Work Packages

The MEZZANINE project is divided into 4 work packages, each containing 2 to 4 activities. Research in each activity follows the defined research questions. Experts from linguistics and technical sciences will cooperate in each work package.

WP1: Acquiring recordings of speech


Research questions

A1.1-I – Spoken language resources in Linguistics and Technical Sciences

What are the needs of different linguistic disciplines and technical sciences regarding the spoken language resources?

How well are the existing reference speech corpora balanced with regard to the covered spoken genres?

A1.2-I Advantages and disadvantages of different recording techniques

What recording techniques are used to collect speech data, and what are the characteristics of data collected with particular techniques?

What are the potentials of crowdsourcing speech data in small communities, and how can it satisfy the needs of a diverse set of disciplines? 

What are the legal considerations when recording speech data or using the existing speech data from different sources and how to address them?

A1.3-T Low-cost limited domain speech data for training a speech recogniser

How should an unsupervised or semi-supervised training of a speech recogniser be constructed, if speech data are only available for a specific domain?

What is the optimal approach for constructing new speech data from the perspective of available low-cost speech data?

A1.4-T The effectiveness of knowledge transfer for different speech/speaker recognition tasks

What are the speech recognition tasks with the lowest possibility of knowledge transfer from high-resourced languages to Slovenian?

WP2: Dialect variation


Research questions

A2.1-L Geolinguistic analysis of non-standard phonemes

How reliable is the actual version of Slovenian dialect phonetic transcription?

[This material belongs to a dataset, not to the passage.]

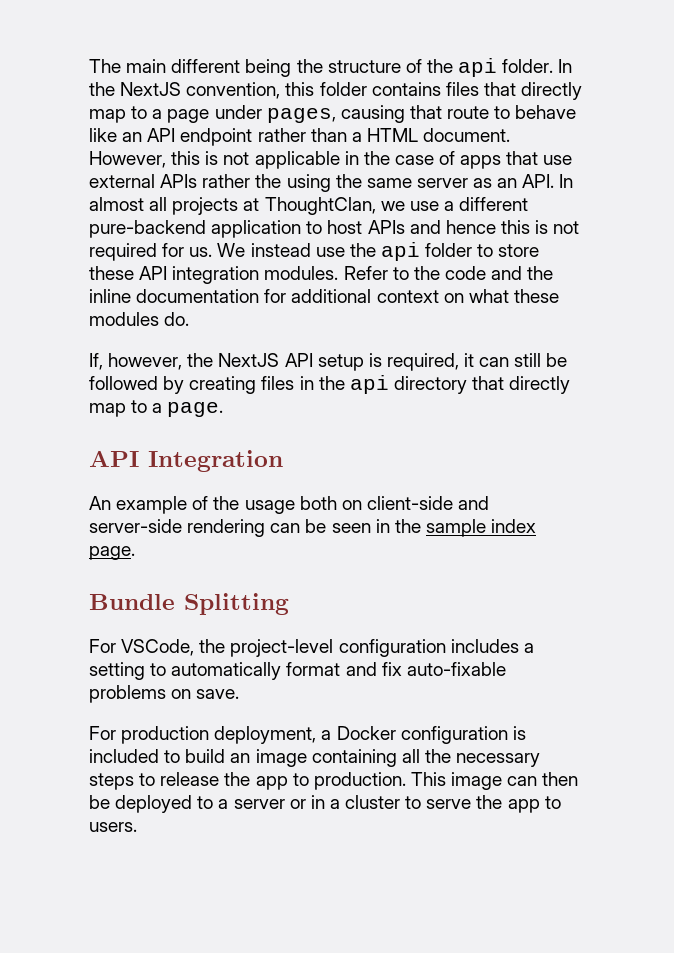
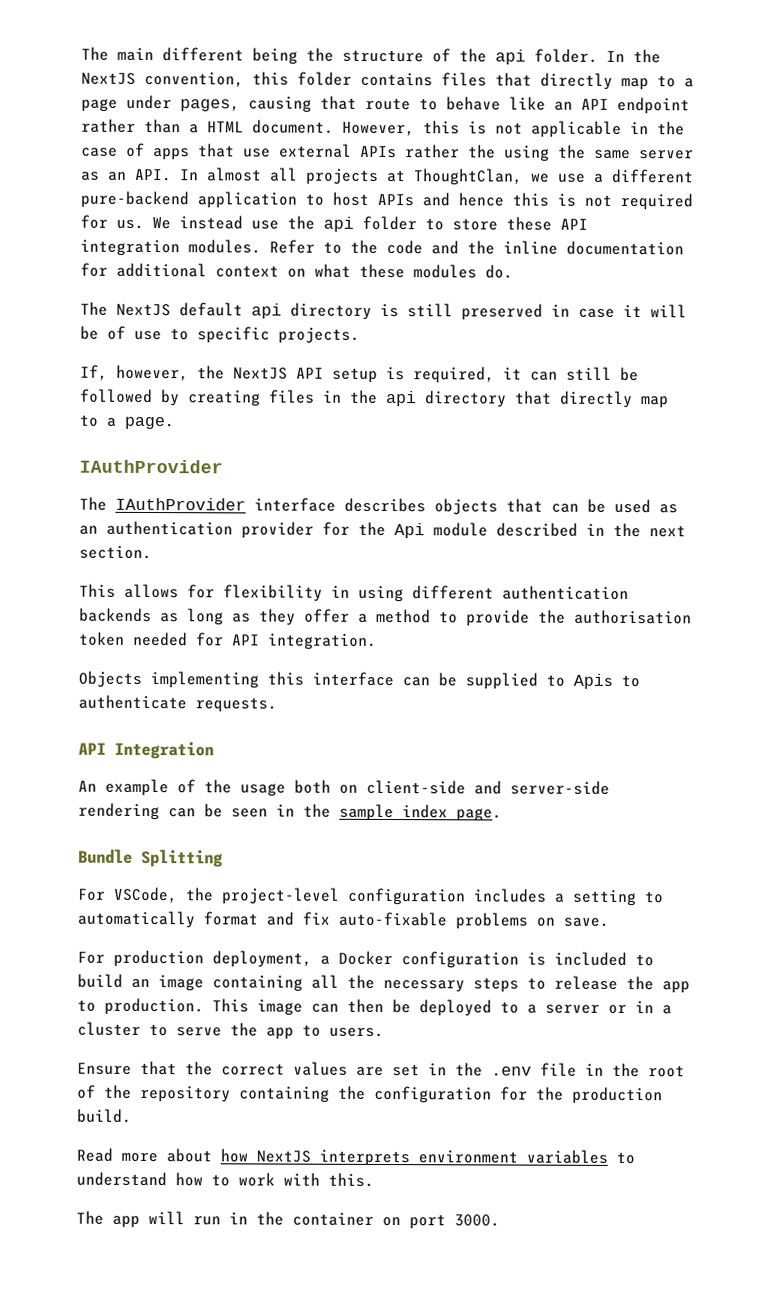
(190, 319) none -> [80,301,687,321] [80,325,360,344] // The NextJS default api directory is still preserved in case it will be of use to specific projects.
(224, 409) none -> [79,459,223,474] [79,496,678,515] [79,520,686,539] [79,545,152,560] [79,583,629,603] [79,607,692,627] [79,631,377,650] [78,670,640,690] [78,694,277,713] // IAuthProvider // The IAuthProvider interface describes objects that can be used as an authentication provider for the Api module described in the next section. // This allows for flexibility in using different authentication backends as long as they offer a method to provide the authorisation token needed for API integration. // Objects implementing this interface can be supplied to Apis to authenticate requests.
(137, 827) none -> [77,1060,685,1078] [77,1084,663,1105] [77,1108,132,1123] [76,1147,635,1167] [76,1171,374,1187] [76,1210,500,1230] // Ensure that the correct values are set in the .env file in the root of the repository containing the configuration for the production build. // Read more about how NextJS interprets environment variables to understand how to work with this. // The app will run in the container on port 3000.

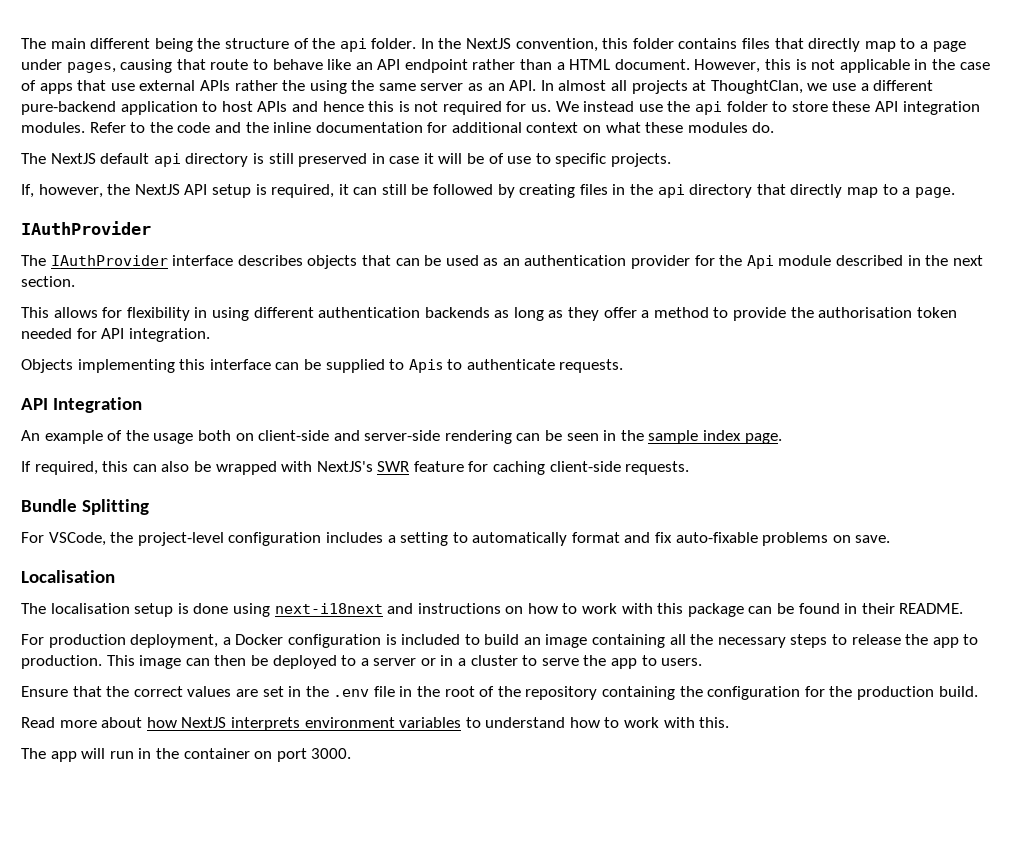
(502, 815) none -> [21,461,690,475] // If required, this can also be wrapped with NextJS's SWR feature for caching client-side requests.
(609, 922) none -> [21,570,115,583] [21,603,964,617] // Localisation // The localisation setup is done using next-i18next and instructions on how to work with this package can be found in their README.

A2.2-L A spatial model of basic dialect areas of non-standard phonemes

How to determine a spatial distribution of non-standard phonemes?

A2.3-L Creation of diasystemic contrastive tables

How to create a spatial model for designing diasystemic contrastive Tables of phonemes (dialect vs. standard)?

A2.4-I Definition of an optimal Slovenian phoneme set for ASR

How to define an optimal Slovenian phoneme set, which is balanced between the standardised version and dialectic phoneme version?

WP3: Speech segmentation and annotation


Research questions

A3.1-I – The basic units of speech

How well do manually annotated speech segments (i.e., utterances) in the Slovenian spoken language resources correlate with prosodic units?

How well do manually annotated speech segments in the Slovenian spoken language resources correlate with syntactic units?

A3.2-I Annotating and modelling disfluencies

What is an appropriate scheme for annotation of disfluencies in speech corpora?

What is the optimal approach to automatic disfluency detection in speech corpora?

A3.3-I Morphosyntactic annotation, lemmatisation and dependency parsing

How can disfluency annotations inform and improve linguistic annotation?

How can training data from other domains and modalities be used efficiently for spoken language processing?

What is the impact of linguistic input representation on the results of linguistic annotation?

A3.4-I  Dialogue acts` annotation

How unambiguous, adequate and informative is the GORDAN scheme compared to the ISO 24617-2 Standard?

How to expand the ISO 24617-2 tagset in order to achieve better adequacy and informativeness of the tagset?

WP4: Spoken lexis


Research questions

A4.1-I Canonical forms of (non-standard) spoken lexis

Which types (distinct words in a corpus) interpreting the same or similar phenomena were standardised differently in existing spoken language resources?

What is the appropriate categorisation of the analysed heterogeneously interpreted corpus types, and how are canonical forms classified according to different categories (of types)?

How are canonical forms and types included in the lexicon, or linked with lexicon data?

A4.2-I Lexicographic description of (non-standard) spoken language

What are the characteristics of the spoken lexis, as opposed to written language, and how can these characteristics be analysed automatically (for lexicographic purposes)?

How is semantic description spoken language lexis included in semantic (lexicographic) resources for Slovenian?